I saw you have hours for when we can call outline. I’m scared of my roommates hearing my conversation when I call because two of them are homophobic. Is there another way I can talk to someone about the confusion regarding my sexuality because I think I am gay.
I think it’s really cool that you’re trying to figure out what is going on in your mind and body and are taking steps to keep yourself safe in a challenging environment!
I’m also hearing that you’re facing some barriers to accessing our over-the-phone services because of you’re concerned that your roommates won’t be accepting. I’m sorry that you aren’t able to give us a shout from the comfort of your own space.
When I was thinking about this quandry, a few ideas came to mind that you might consider:
1. Try calling OUTline from a safer space. Perhaps you have a friend, or an RA, who might let you borrow their room/phone? If that doesn’t feel very safe, you could try a pay phone somewhere quiet, or somewhere very busy if you prefer to be lost in a crowd. If you have a cellphone, you can call us from anywhere you like! Though if your parents have access to your bill, that might be a consideration. If you’re able to give us a shout, call us during our hours of operation: Mondays from 3:30-6pm, Wednesdays from 6-9pm, and Fridays from 1-3pm.
2. Get support online. There are great new text-based supports coming out all the time! Toronto’s LGBT Youthline now offers real-time chat support on their webpage, and over SMS (text message). Text them at 647-694-4275. OUTline’s supportive listening services are also coming to a computer near you! OUTline ONline is currently in development, but keep an eye out for updates – we hope to start testing this new real-time chat service late in November.

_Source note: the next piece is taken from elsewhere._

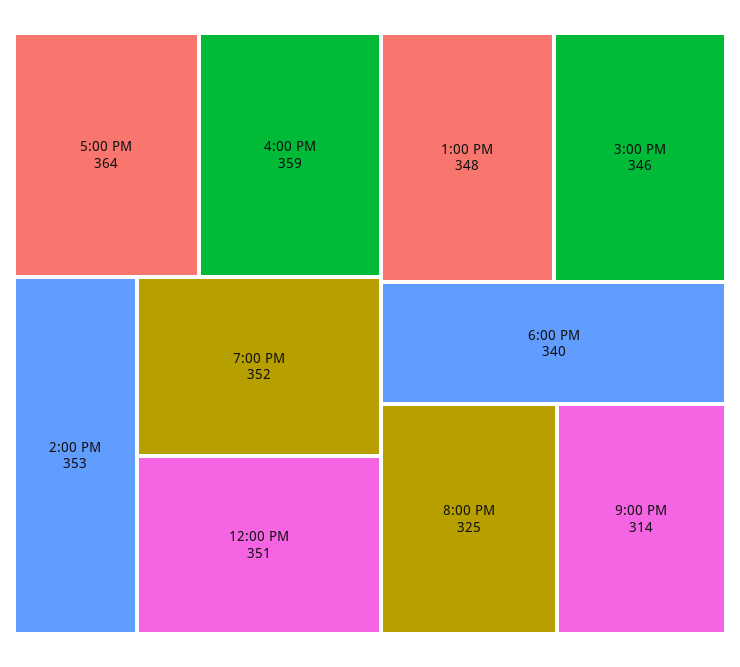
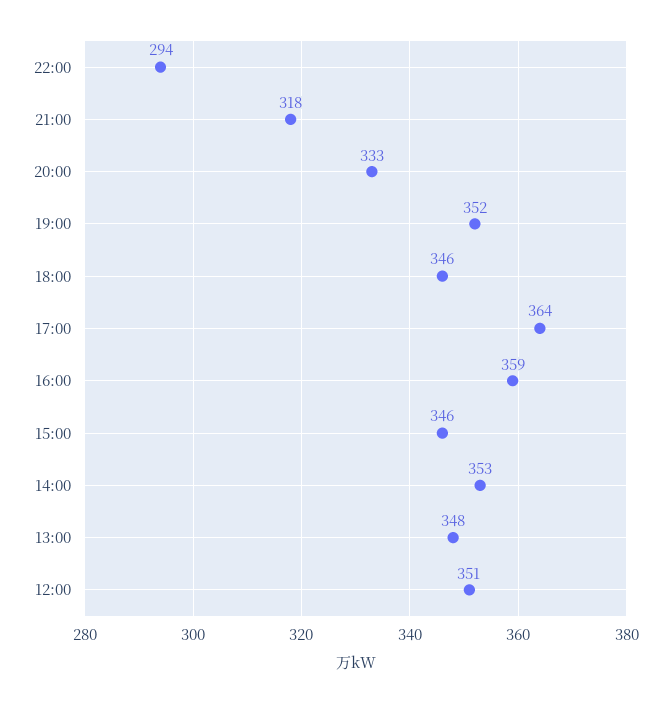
6:00 PM: 340 -> 346
8:00 PM: 325 -> 333
9:00 PM: 314 -> 318
22:00: none -> 294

3. You could explore some of the alternative support services that U of G has to offer. The Student Support Network in Raithby House is a confidential peer support drop-in for students. Everyone is welcome, and the volunteers receive training about creating safer spaces and queer identities. There’s no guarantee that you’d be speaking to someone who identifies as queer or trans* themselves, but all the volunteers would be happy to listen to you and help you explore you feelings. If you’re not too concerned about anonymity, you could drop by to the Guelph Resource Centre for Gender Empowerment and Diversity (also known as GRCGED, located in UC 107) and talk to their friendly volunteers. They have a cozy safer space and offer supportive listening, as well as an expansive queer and feminist library. They also have a quiet room if you’d like to be alone. If you think you’d like to meet other queer and trans* students, you could check out Guelph Queer Equality‘s socials, which run every Tuesday evening. Email them at firstname.lastname@example.org for more information, or check them out on Facebook.
You might also consider keeping a journal (online or IRL) about your thoughts and feelings. By giving yourself the space to bounce your thoughts and feelings around, you might be able to get a better handle on your identity. If you’re concerned about security, use a password protected file or an anonymous account that isn’t linked to your regular accounts (ex. if you’re using LiveJournal or Tumblr). If you prefer a hardcopy journal, store it somewhere safe, or consider labeling it “Chemistry Notes” or “English Lit” if you’re going to hide it in plain sight.
Whatever you decide to do, remember that you are in charge of this process! If you feel uncomfortable or outside of your zone, you can always step back and reassess. Don’t let anyone rush you.
Roommates can be frustrating, but it might help to remind yourself that you only have to live with them until April. You have lots of time now to start making friends and looking for new (more open-minded) roommates for next year :3
If things get really unruly in your living situation, remember that your RA is there to support you. They can help to mediate a discussion about safe spaces in your residence and if necessary, connect you with higher ups and get you into a safer living situation.
Whatever you decide to do, make sure you are caring for yourself!